▸ Exercise directions
The answer must be every line from the entries below that contains "label".
── Recorded information
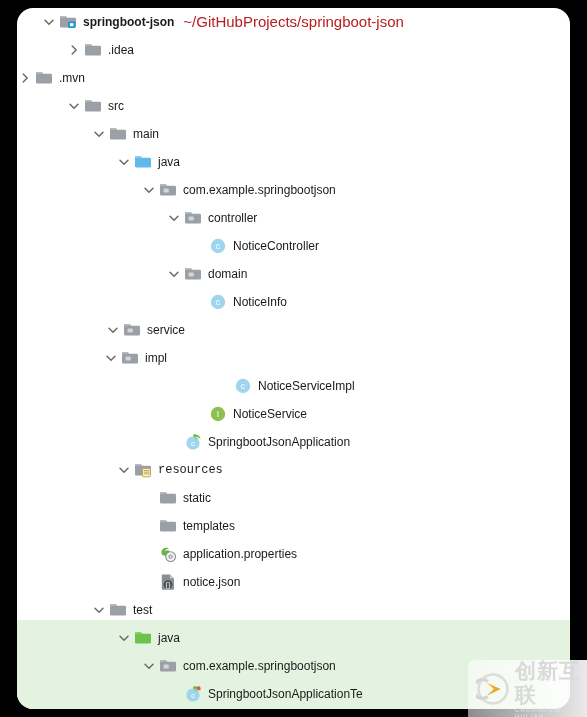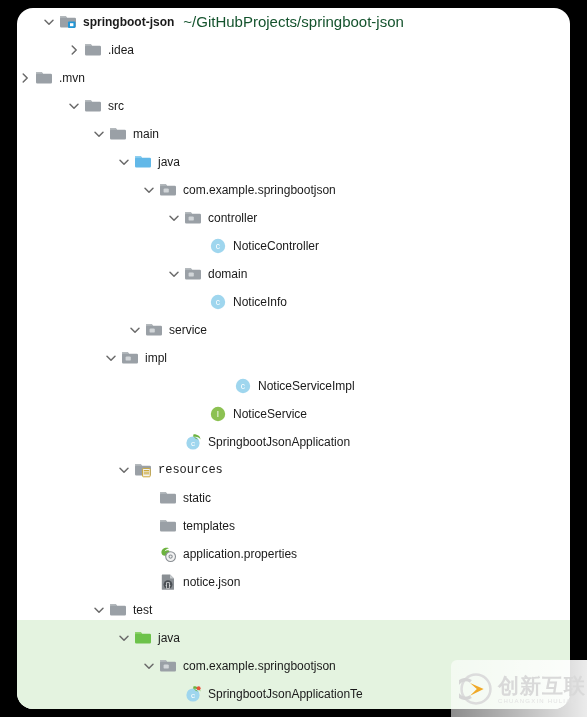--- a/index.html
+++ b/index.html
@@ -43,7 +43,7 @@
   }
   .label.bold{font-weight:bold;}
   .path{
-    font-size:15px;color:#14532d;margin-left:9px;line-height:18px;
+    font-size:15px;color:#b91c1c;margin-left:9px;line-height:18px;
   }
 
   

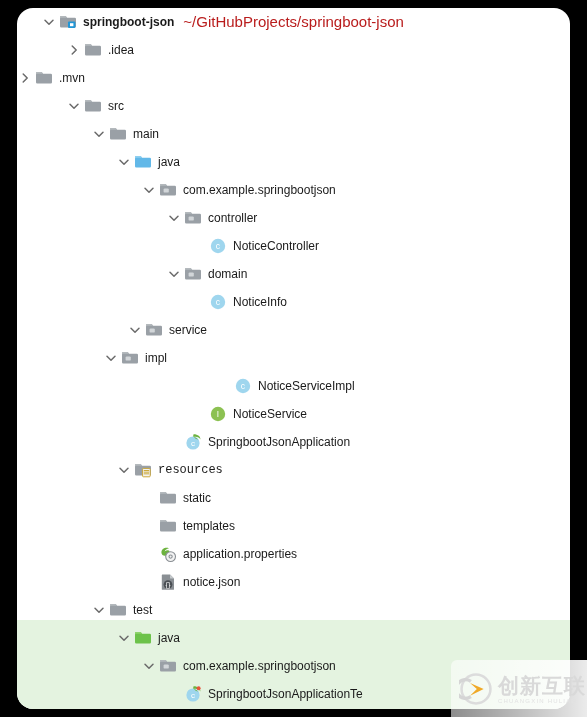--- a/index.html
+++ b/index.html
@@ -225,7 +225,7 @@
           </span>
           <span class="label">NoticeInfo</span>
         </div>
-        <div class="row" style="padding-left: 110px;">
+        <div class="row" style="padding-left: 88px;">
           <span class="twisty">
             <svg width="16" height="16" viewBox="0 0 16 16">
               <path d="M4 6.2 L8 10.2 L12 6.2" fill="none" stroke="#6b6b6b" stroke-width="1.5" stroke-linecap="round" stroke-linejoin="round"></path>

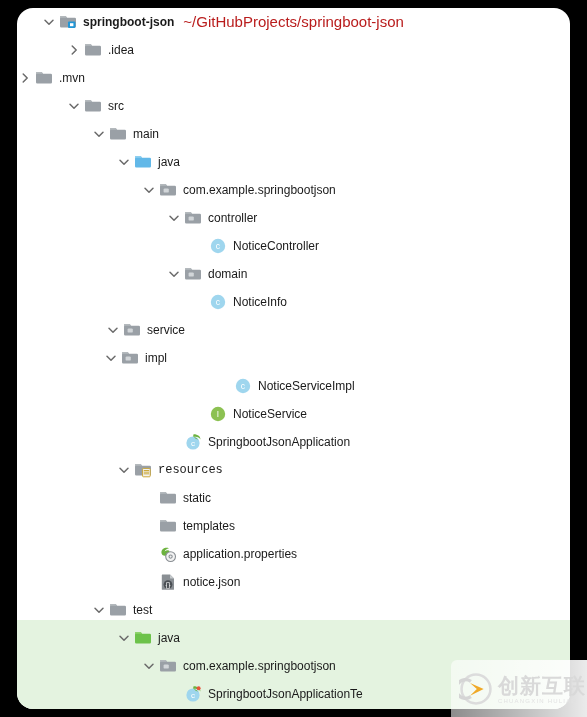--- a/index.html
+++ b/index.html
@@ -48,7 +48,7 @@
 
   
   .watermark{
-    position:absolute;right:0px;bottom:0px;width:136px;height:57px;
+    position:absolute;right:0px;bottom:0px;width:119px;height:57px;
     display:flex;align-items:center;gap:5px;
     background:linear-gradient(to right,rgba(255,255,255,.55),rgba(255,255,255,.92));
     padding-left:8px;box-sizing:border-box;border-radius:6px 0 0 0;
────
▸ Written response
   .label.bold{font-weight:bold;}
           <span class="label">NoticeInfo</span>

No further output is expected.